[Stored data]
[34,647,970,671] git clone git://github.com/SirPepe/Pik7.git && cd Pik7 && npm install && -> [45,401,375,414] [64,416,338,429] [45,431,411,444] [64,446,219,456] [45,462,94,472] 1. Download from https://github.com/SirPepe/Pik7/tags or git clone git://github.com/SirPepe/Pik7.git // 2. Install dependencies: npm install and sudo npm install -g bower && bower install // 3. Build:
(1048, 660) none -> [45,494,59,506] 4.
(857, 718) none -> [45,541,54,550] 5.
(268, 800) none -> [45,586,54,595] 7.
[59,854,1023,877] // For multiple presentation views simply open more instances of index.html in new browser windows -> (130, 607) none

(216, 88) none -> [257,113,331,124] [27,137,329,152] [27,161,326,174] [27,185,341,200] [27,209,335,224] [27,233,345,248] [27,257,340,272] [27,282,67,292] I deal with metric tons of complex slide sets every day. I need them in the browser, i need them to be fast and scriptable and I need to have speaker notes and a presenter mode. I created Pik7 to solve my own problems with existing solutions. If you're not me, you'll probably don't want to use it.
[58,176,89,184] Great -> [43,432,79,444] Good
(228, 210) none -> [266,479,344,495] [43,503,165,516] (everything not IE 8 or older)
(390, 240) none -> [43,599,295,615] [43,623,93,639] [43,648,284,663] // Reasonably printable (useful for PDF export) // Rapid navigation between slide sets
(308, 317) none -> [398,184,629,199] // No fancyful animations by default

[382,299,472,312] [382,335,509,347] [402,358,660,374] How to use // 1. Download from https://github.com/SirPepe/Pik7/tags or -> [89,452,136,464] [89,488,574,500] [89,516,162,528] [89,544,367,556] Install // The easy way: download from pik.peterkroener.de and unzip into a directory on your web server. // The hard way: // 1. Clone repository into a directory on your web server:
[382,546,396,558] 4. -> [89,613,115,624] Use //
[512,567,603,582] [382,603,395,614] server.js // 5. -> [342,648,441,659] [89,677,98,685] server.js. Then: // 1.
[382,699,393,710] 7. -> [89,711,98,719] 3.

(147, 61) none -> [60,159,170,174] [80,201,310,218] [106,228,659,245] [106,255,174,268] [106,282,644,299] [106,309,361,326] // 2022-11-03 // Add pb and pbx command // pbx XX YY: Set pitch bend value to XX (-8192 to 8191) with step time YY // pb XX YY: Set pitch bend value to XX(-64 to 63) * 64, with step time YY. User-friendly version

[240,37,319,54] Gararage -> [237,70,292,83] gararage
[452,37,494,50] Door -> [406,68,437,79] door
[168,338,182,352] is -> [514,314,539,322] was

* YOUR OBJECTIVE
When you retype the entries above, keep every line identical to the source.

* ANSWER SPACE
[34,647,970,671] git clone git://github.com/SirPepe/Pik7.git && cd Pik7 && npm install && -> [45,401,375,414] [64,416,338,429] [45,431,411,444] [64,446,219,456] [45,462,94,472] 1. Download from https://github.com/SirPepe/Pik7/tags or git clone git://github.com/SirPepe/Pik7.git // 2. Install dependencies: npm install and sudo npm install -g bower && bower install // 3. Build:
(1048, 660) none -> [45,494,59,506] 4.
(857, 718) none -> [45,541,54,550] 5.
(268, 800) none -> [45,586,54,595] 7.
[59,854,1023,877] // For multiple presentation views simply open more instances of index.html in new browser windows -> (130, 607) none

(216, 88) none -> [257,113,331,124] [27,137,329,152] [27,161,326,174] [27,185,341,200] [27,209,335,224] [27,233,345,248] [27,257,340,272] [27,282,67,292] I deal with metric tons of complex slide sets every day. I need them in the browser, i need them to be fast and scriptable and I need to have speaker notes and a presenter mode. I created Pik7 to solve my own problems with existing solutions. If you're not me, you'll probably don't want to use it.
[58,176,89,184] Great -> [43,432,79,444] Good
(228, 210) none -> [266,479,344,495] [43,503,165,516] (everything not IE 8 or older)
(390, 240) none -> [43,599,295,615] [43,623,93,639] [43,648,284,663] // Reasonably printable (useful for PDF export) // Rapid navigation between slide sets
(308, 317) none -> [398,184,629,199] // No fancyful animations by default

[382,299,472,312] [382,335,509,347] [402,358,660,374] How to use // 1. Download from https://github.com/SirPepe/Pik7/tags or -> [89,452,136,464] [89,488,574,500] [89,516,162,528] [89,544,367,556] Install // The easy way: download from pik.peterkroener.de and unzip into a directory on your web server. // The hard way: // 1. Clone repository into a directory on your web server:
[382,546,396,558] 4. -> [89,613,115,624] Use //
[512,567,603,582] [382,603,395,614] server.js // 5. -> [342,648,441,659] [89,677,98,685] server.js. Then: // 1.
[382,699,393,710] 7. -> [89,711,98,719] 3.

(147, 61) none -> [60,159,170,174] [80,201,310,218] [106,228,659,245] [106,255,174,268] [106,282,644,299] [106,309,361,326] // 2022-11-03 // Add pb and pbx command // pbx XX YY: Set pitch bend value to XX (-8192 to 8191) with step time YY // pb XX YY: Set pitch bend value to XX(-64 to 63) * 64, with step time YY. User-friendly version

[240,37,319,54] Gararage -> [237,70,292,83] gararage
[452,37,494,50] Door -> [406,68,437,79] door
[168,338,182,352] is -> [514,314,539,322] was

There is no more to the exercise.